Острые глаза Тома живо заметили его каракули, и он удалился весьма обрадованный, ибо получил «удовлетворительно», а на минус ему решительно наплевать. Не все ли равно, отвечал ли он немного хуже или немного лучше? Зоологию он сдал, а это все, что ему было нужно.
Глава VI
Провал
Но он еще не миновал всех препятствий. Когда он подошел к столу ботаники, седобородый экзаменатор указал ему ряд микроскопов. Студент должен был посмотреть в них и сказать, что он видит. Все душевные силы Тома, казалось, перешли в тот глаз, которым он посмотрел в микроскоп. То, что он увидел, напоминало следы, оставляемые на льду конькобежцами.
– Скорей, скорей! – нетерпеливо ворчал экзаменатор. Вежливость обычно блистает своим отсутствием на экзаменах в Эдинбургском университете. – Если вы не можете определить, что находится в первом микроскопе, вы должны перейти ко второму.
Этот почтенный профессор ботаники по натуре был добросердечный человек, но, несмотря на это считался одним из самых придирчивых экзаменаторов. Он принадлежал к тому разряду профессоров, которые полагают, что на экзамене происходит борьба между профессорами и студентами. Студент старается выдержать, а профессор должен стараться провалить его. И в большинстве случаев ему удавалось выходить из этой борьбы победителем.

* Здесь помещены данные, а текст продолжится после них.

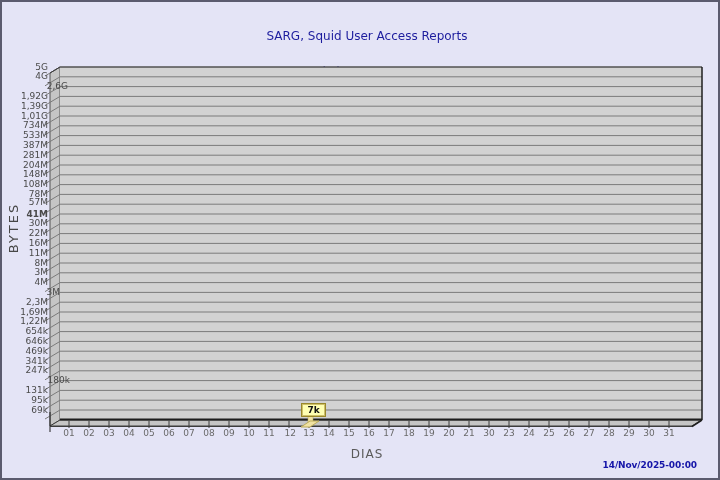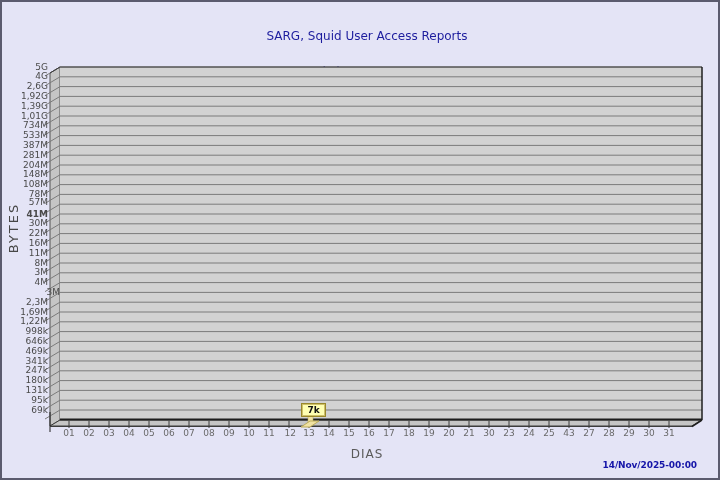--- a/index.html
+++ b/index.html
@@ -165,21 +165,21 @@
       <line x1="58" y1="417.5" x2="700" y2="417.5" stroke="#1f1f1f" stroke-width="2"></line>
       <line x1="48" y1="424.5" x2="690" y2="424.5" stroke="#3c3c3c" stroke-width="1"></line>
       <line x1="690" y1="424.5" x2="700" y2="418" stroke="#1f1f1f" stroke-width="1.5"></line>
       <rect x="306" y="414" width="5" height="6" fill="#f0e2a4" stroke="#bcab58" stroke-width="0.5"></rect>
       <polygon points="299,425 308,419 317,419 308,425" fill="#f0e2a4" stroke="#bcab58" stroke-width="1"></polygon>
     </svg>
 
   <div id="y-ticks">
       <div class="y-tick-label" style="top: 60.5px;">5G</div>
       <div class="y-tick-label" style="top: 70.3px;">4G</div>
-      <div class="y-tick-label" style="top: 80.1px;">2,6G</div>
+      <div class="y-tick-label" style="top: 80.1px; margin-left: 20px;">2,6G</div>
       <div class="y-tick-label" style="top: 89.9px;">1,92G</div>
       <div class="y-tick-label" style="top: 99.7px;">1,39G</div>
       <div class="y-tick-label" style="top: 109.5px;">1,01G</div>
       <div class="y-tick-label" style="top: 119.3px;">734M</div>
       <div class="y-tick-label" style="top: 129.1px;">533M</div>
       <div class="y-tick-label" style="top: 138.9px;">387M</div>
       <div class="y-tick-label" style="top: 148.7px;">281M</div>
       <div class="y-tick-label" style="top: 158.5px;">204M</div>
       <div class="y-tick-label" style="top: 168.3px;">148M</div>
       <div class="y-tick-label" style="top: 178.1px;">108M</div>
@@ -190,26 +190,26 @@
       <div class="y-tick-label" style="top: 227.1px;">22M</div>
       <div class="y-tick-label" style="top: 236.9px;">16M</div>
       <div class="y-tick-label" style="top: 246.7px;">11M</div>
       <div class="y-tick-label" style="top: 256.5px;">8M</div>
       <div class="y-tick-label" style="top: 266.3px;">3M</div>
       <div class="y-tick-label" style="top: 276.1px;">4M</div>
       <div class="y-tick-label" style="top: 285.9px; padding-left: 12px;">3M</div>
       <div class="y-tick-label" style="top: 295.7px;">2,3M</div>
       <div class="y-tick-label" style="top: 305.5px;">1,69M</div>
       <div class="y-tick-label" style="top: 315.3px;">1,22M</div>
-      <div class="y-tick-label" style="top: 325.1px;">998k</div>
+      <div class="y-tick-label" style="top: 325.1px;">654k</div>
       <div class="y-tick-label" style="top: 334.9px;">646k</div>
       <div class="y-tick-label" style="top: 344.7px;">469k</div>
       <div class="y-tick-label" style="top: 354.5px;">341k</div>
       <div class="y-tick-label" style="top: 364.3px;">247k</div>
-      <div class="y-tick-label" style="top: 374.1px;">180k</div>
+      <div class="y-tick-label" style="top: 374.1px; padding-left: 22px;">180k</div>
       <div class="y-tick-label" style="top: 383.9px;">131k</div>
       <div class="y-tick-label" style="top: 393.7px;">95k</div>
       <div class="y-tick-label" style="top: 403.5px;">69k</div>
     </div>
   <div id="x-ticks">
       <div class="x-tick-label" style="left: 56px;">01</div>
       <div class="x-tick-label" style="left: 76px;">02</div>
       <div class="x-tick-label" style="left: 96px;">03</div>
       <div class="x-tick-label" style="left: 116px;">04</div>
       <div class="x-tick-label" style="left: 136px;">05</div>
@@ -226,21 +226,21 @@
       <div class="x-tick-label" style="left: 356px;">16</div>
       <div class="x-tick-label" style="left: 376px;">17</div>
       <div class="x-tick-label" style="left: 396px;">18</div>
       <div class="x-tick-label" style="left: 416px;">19</div>
       <div class="x-tick-label" style="left: 436px;">20</div>
       <div class="x-tick-label" style="left: 456px;">21</div>
       <div class="x-tick-label" style="left: 476px;">30</div>
       <div class="x-tick-label" style="left: 496px;">23</div>
       <div class="x-tick-label" style="left: 516px;">24</div>
       <div class="x-tick-label" style="left: 536px;">25</div>
-      <div class="x-tick-label" style="left: 556px;">43</div>
+      <div class="x-tick-label" style="left: 556px;">26</div>
       <div class="x-tick-label" style="left: 576px;">27</div>
       <div class="x-tick-label" style="left: 596px;">28</div>
       <div class="x-tick-label" style="left: 616px;">29</div>
       <div class="x-tick-label" style="left: 636px;">30</div>
       <div class="x-tick-label" style="left: 656px;">31</div>
     </div>
 
   <div class="y-axis-title">BYTES</div>
   <div class="x-axis-title">DIAS</div>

– Ну, не задерживайтесь, – понукал он.
– Это клочок листа, – сказал студент.
– Совсем нет, – закричал ликующий профессор. – Это грубая ошибка, сэр, очень грубая. Посмотрите в другой микроскоп, рядом.
Сбитый с толку, Том взглянул во вторую медную трубку.
– Это препарат стоматы, – сказал он: в его учебнике ботаники было точно такое же изображение.
Профессор уныло покачал головой.
– Вы правы, – сказал он, – посмотрите в третий.
Третий препарат был так же неизвестен студенту, как и первый. Он собирался уже мужественно перенести свою участь, как вдруг дело неожиданно обернулось в его пользу. Случилось, что один из экзаменаторов был немного меньше похож на ископаемое, чем его собратья. Он сохранил в себе еще живой интерес ко многому, помимо своей специальности. Он узнал в студенте героя, который пострадал на футбольной площадке, защищая честь своей родины. Он сам был жарким патриотом в футболе, и вот в его сердце пробудилось сострадание к несчастному. Заметив, что студенту грозит неминуемая опасность, он, задав несколько наводящих вопросов, поставил его на более твердую почву и ухитрился держать его на ней до тех пор, пока не прозвонил колокольчик. Этот экзаменатор знал, что нужно было спрашивать, и не выходил из круга очень ограниченных познаний студента. А его коллега, весьма недовольный исходом дела, принужден был поставить на лежащем перед ним листе бумаги: «удовлетворительно». Том, облегченно вздохнув, подошел к третьему столу, уже уверенный в своих силах, как наездник, которому осталось преодолеть последнее препятствие, правда, самое трудное.